I’m writing this as the streaming equivalent of E3 is playing on a second monitor, a never ending parade of AAA videogame titles and a few indies, that mostly leave me cold (there are some exceptions, though). Look, I’m older, I’ve seen a lot of games already, so it’s hard to impress me. I’m also academic, so I can be very annoying and and maybe come up with an example of a game that 10, 20, 30 years ago that already did what these trailers are teasing, but with worse graphics, or just text.

A lot of the games featured in the announcements focus on combat and blowing things up, which is fine and can be very satisfying in itself. I like blowing things up too! But a lot of these games are soulless.

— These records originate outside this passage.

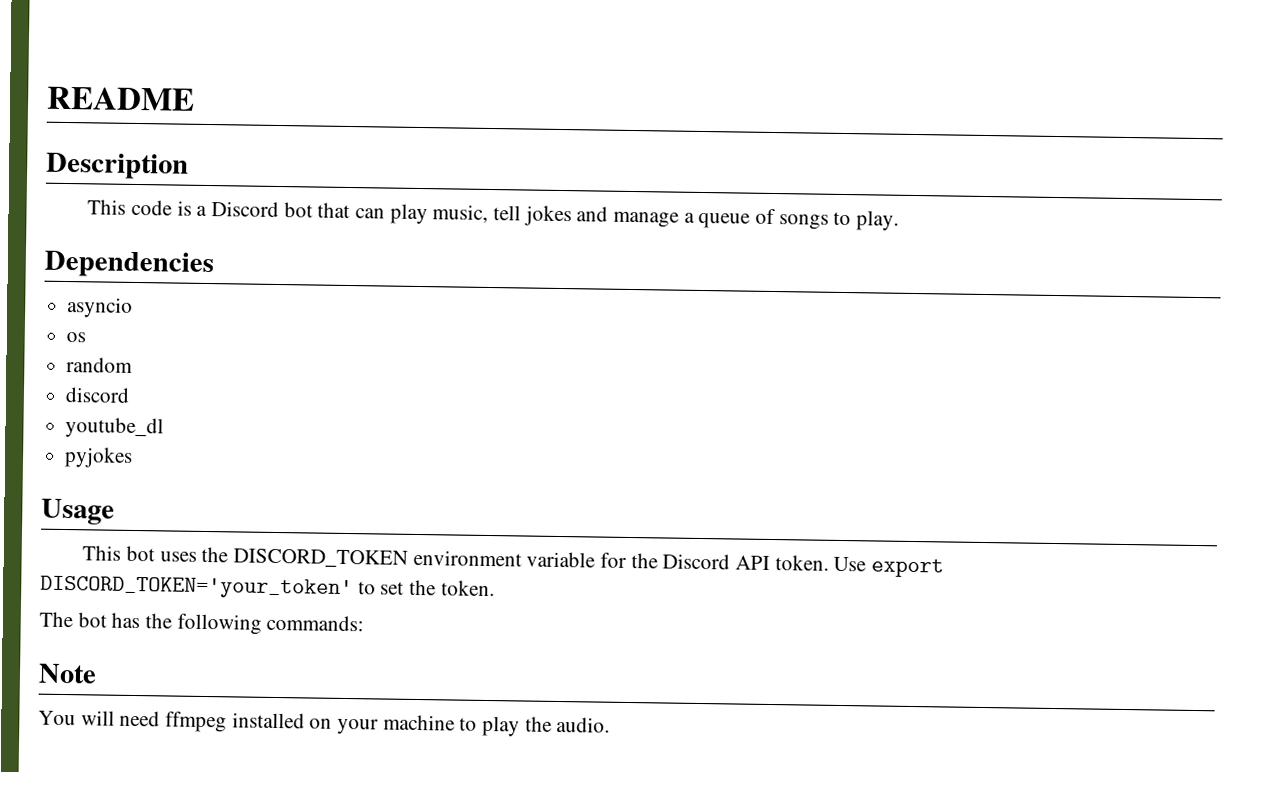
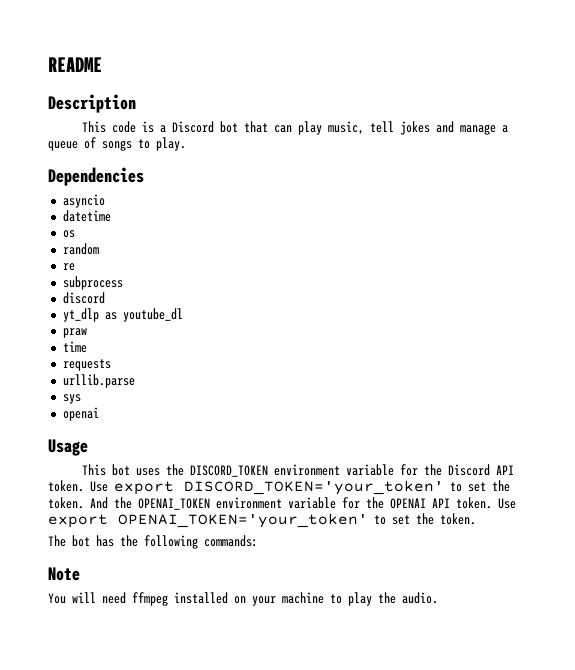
+ datetime
+ re
+ subprocess
- youtube_dl
+ yt_dlp as youtube_dl
- pyjokes
+ praw
+ time
+ requests
+ urllib.parse
+ sys
+ openai
+ And the OPENAI_TOKEN environment variable for the OPENAI API token. Use export OPENAI_TOKEN='your_token' to set the token.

The description of each game lists the genre, usually some combination of tactical-RPG-third-person-stealth-shooter or whatever string of words marketing has come up with. Why should I care? I’m not much impressed by graphics any more.

Where is the soul?

A lot of these games don’t have soul because they have been made in a soulless industry. They’re products that devours and spits the people who make them. In the last year, 20,000 people have lost their jobs in the games industry, because a bunch of executives who’ve never stepped in a game studio think that all the talent, all the experience, is inexhaustible and replaceable by bright-eyed yourng people, although really games can probably be made by AI in a few years anyways. (Joke’s on them.) Games as factory products that conceal the fact that they need people with specialized knowledge, who often make a lot of personal sacrifices while doing their job. All the efforts of so many goes into making works that become personally meaningful to millions of people. But in the era of late capitalism, the human factor is left out, erased. The HD graphics, the over-complex game systems, the sprawling narratives, the elaborate sound effects and the sophisticated and fashionable AI is all pretty, made by very talented people but end up wrapped in an empty husk, because those behind them had little soul left by the time they finished the game.

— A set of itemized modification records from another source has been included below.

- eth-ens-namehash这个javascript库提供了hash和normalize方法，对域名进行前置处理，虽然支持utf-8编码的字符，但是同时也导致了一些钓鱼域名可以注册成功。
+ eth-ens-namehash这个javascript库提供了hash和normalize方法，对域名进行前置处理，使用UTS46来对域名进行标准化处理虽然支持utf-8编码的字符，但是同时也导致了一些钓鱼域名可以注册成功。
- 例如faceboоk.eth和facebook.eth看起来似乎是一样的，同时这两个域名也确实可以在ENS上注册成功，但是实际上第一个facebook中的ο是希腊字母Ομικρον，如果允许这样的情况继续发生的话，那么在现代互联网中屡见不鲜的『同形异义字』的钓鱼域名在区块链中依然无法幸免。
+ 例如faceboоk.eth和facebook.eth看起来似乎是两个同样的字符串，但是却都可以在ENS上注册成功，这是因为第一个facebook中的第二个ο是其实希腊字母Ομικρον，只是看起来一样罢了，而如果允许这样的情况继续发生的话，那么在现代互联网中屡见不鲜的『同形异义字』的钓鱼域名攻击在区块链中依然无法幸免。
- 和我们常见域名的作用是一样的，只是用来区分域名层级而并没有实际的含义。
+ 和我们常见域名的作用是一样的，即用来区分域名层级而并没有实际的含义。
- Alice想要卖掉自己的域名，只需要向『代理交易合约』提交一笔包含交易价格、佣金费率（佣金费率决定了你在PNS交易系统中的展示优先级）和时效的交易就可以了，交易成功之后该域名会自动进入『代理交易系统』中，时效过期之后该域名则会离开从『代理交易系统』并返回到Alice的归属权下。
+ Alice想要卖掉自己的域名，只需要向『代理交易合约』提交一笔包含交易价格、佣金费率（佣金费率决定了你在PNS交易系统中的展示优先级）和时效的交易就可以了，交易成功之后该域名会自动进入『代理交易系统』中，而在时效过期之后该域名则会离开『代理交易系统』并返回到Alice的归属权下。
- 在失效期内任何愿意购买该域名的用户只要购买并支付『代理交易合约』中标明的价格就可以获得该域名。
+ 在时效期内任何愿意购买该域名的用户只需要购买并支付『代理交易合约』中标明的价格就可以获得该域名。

The industry has taken a huge human toll in the last year – the professionals who have already left and who had the knowledge and experience to make great things can hardly be replaced. My hope is that those who will remain may still have some spark left, and will join the ranks of indie developers who make games that have a personal motivation. Games with a soul. In a way, it will be an exciting time for indie games as a player, because there may be many of them to choose and play. Perhaps way too many. For developers, the abundance of titles is going to make it even harder to make one’s games visible. It is not going to get easier, more people will leave games for good. But it may also bring change.

This is the dawning of the age of hand-made games.

It is the time where worthy games are almost artisanal, where the imprint of their makers is on every pixel, where each interaction has been lovingly designed, where we can show what human designers can achieve and what badly conceived generative AI can only shallowly reproduce. We need games made by people who care so we care about them too, games that mean something to the people who made them, because that is the humanity that we connect with. This is not new – there are many examples already. What we really need is players who learn appreciate that human care, the bit of soul that goes in those games (and can also pay for them so people can make a living).

The genius of a game like Zelda is that it was originally conceived as a way to incarnate what it feels feeling small in a daunting world, and then grow up and be braver and tackle scarier challenges. In a world rife with conflict and uncertainty, creators can imagine futures that we can all aspire to live in. Game makers can make games about their worlds so that players can learn about life experiences that are unlike their own, or for others to connect and find kindred spirits by seeing that their experience can also be worthy to others. But for that, we need game makers who have the energy to cherish their craft and have a soul left to make these games come to life. Those games can be about anything – even blowing things up. The important thing is that they are games made by talented creators who have the room and emotional energy to actually care about what they do.